• THE PROBLEM
Reproduce, with no changes, the line that contains "Hobby Lobby Gift" and all the lines that come after it in the records.

• RECORDS PROVIDED

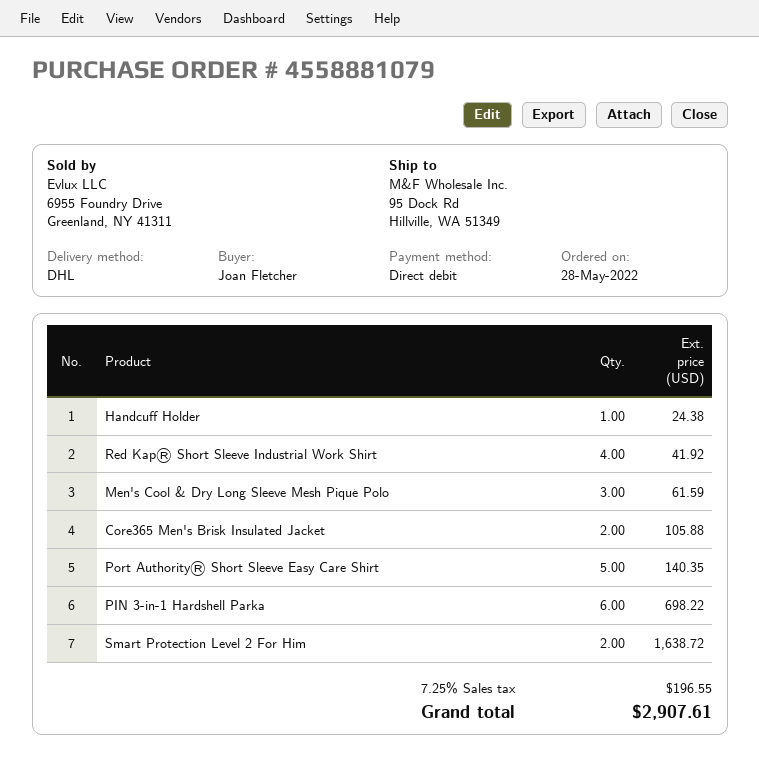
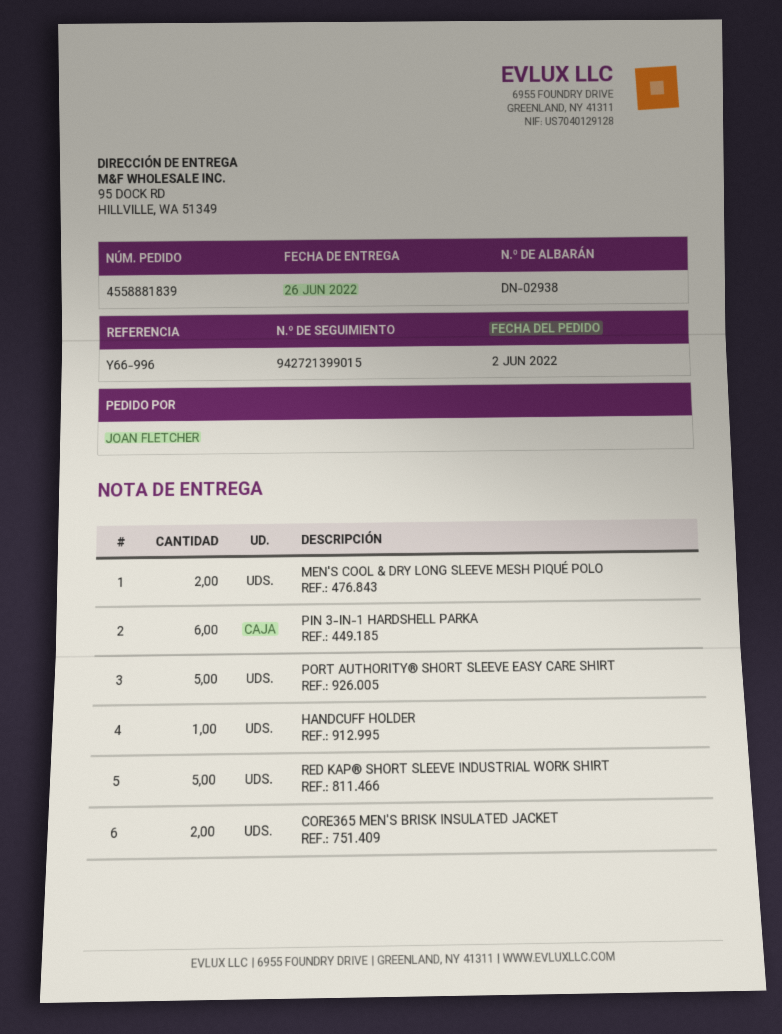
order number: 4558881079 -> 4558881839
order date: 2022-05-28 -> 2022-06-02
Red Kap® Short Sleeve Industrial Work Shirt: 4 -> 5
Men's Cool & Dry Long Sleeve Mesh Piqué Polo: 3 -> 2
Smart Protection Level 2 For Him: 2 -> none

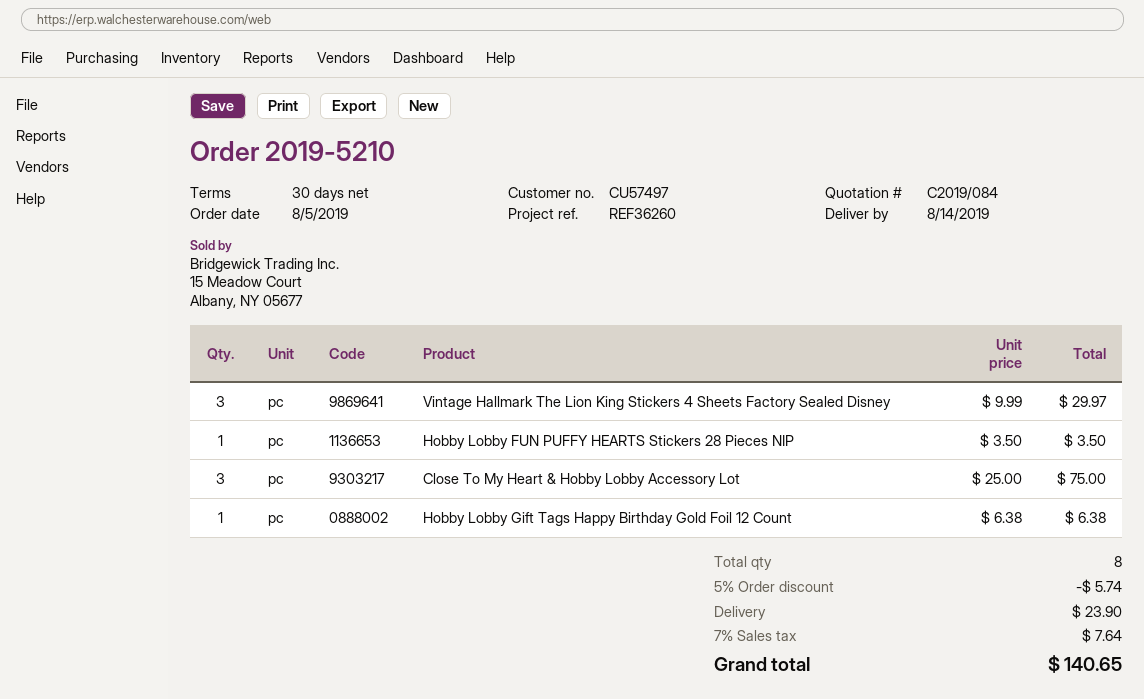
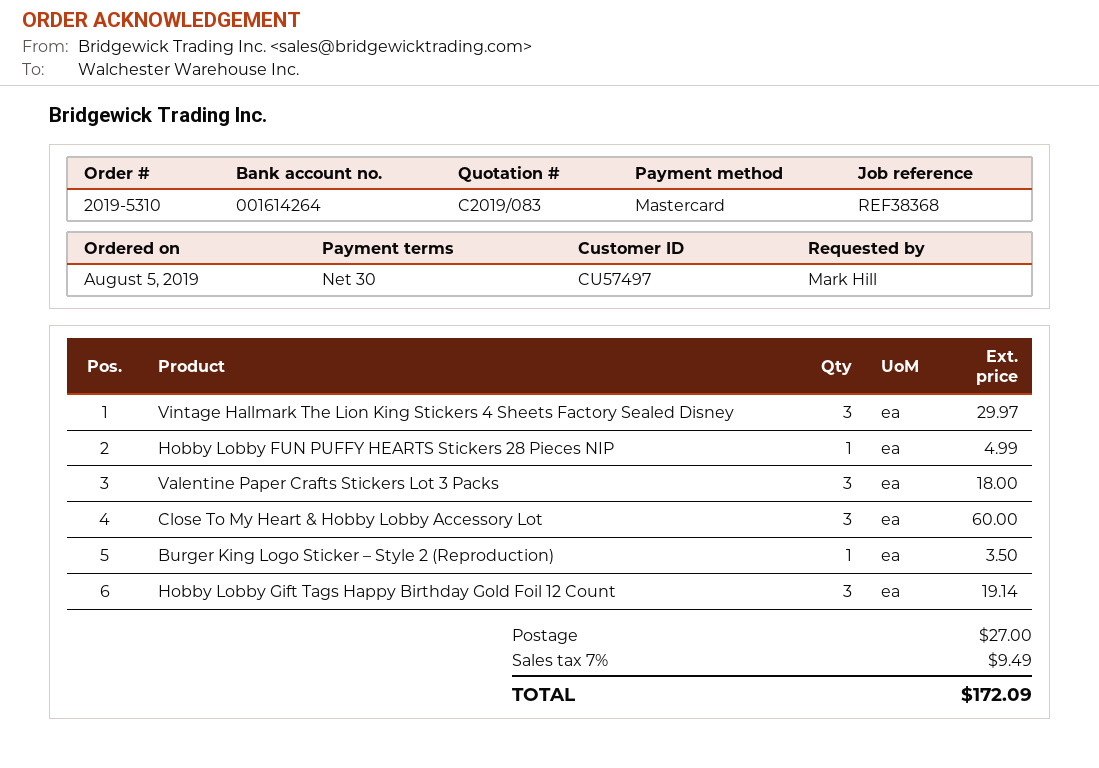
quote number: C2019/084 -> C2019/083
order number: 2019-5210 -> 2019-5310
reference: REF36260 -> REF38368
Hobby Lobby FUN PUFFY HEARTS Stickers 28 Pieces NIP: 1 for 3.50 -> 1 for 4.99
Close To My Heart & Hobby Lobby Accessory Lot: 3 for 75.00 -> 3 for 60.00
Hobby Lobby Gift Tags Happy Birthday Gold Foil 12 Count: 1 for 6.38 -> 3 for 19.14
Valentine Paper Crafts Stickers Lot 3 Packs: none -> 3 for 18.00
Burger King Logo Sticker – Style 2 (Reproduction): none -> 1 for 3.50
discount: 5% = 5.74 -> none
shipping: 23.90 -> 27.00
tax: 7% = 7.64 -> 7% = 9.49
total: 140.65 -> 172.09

• ANSWER FOR THE TASK
Hobby Lobby Gift Tags Happy Birthday Gold Foil 12 Count: 1 for 6.38 -> 3 for 19.14
Valentine Paper Crafts Stickers Lot 3 Packs: none -> 3 for 18.00
Burger King Logo Sticker – Style 2 (Reproduction): none -> 1 for 3.50
discount: 5% = 5.74 -> none
shipping: 23.90 -> 27.00
tax: 7% = 7.64 -> 7% = 9.49
total: 140.65 -> 172.09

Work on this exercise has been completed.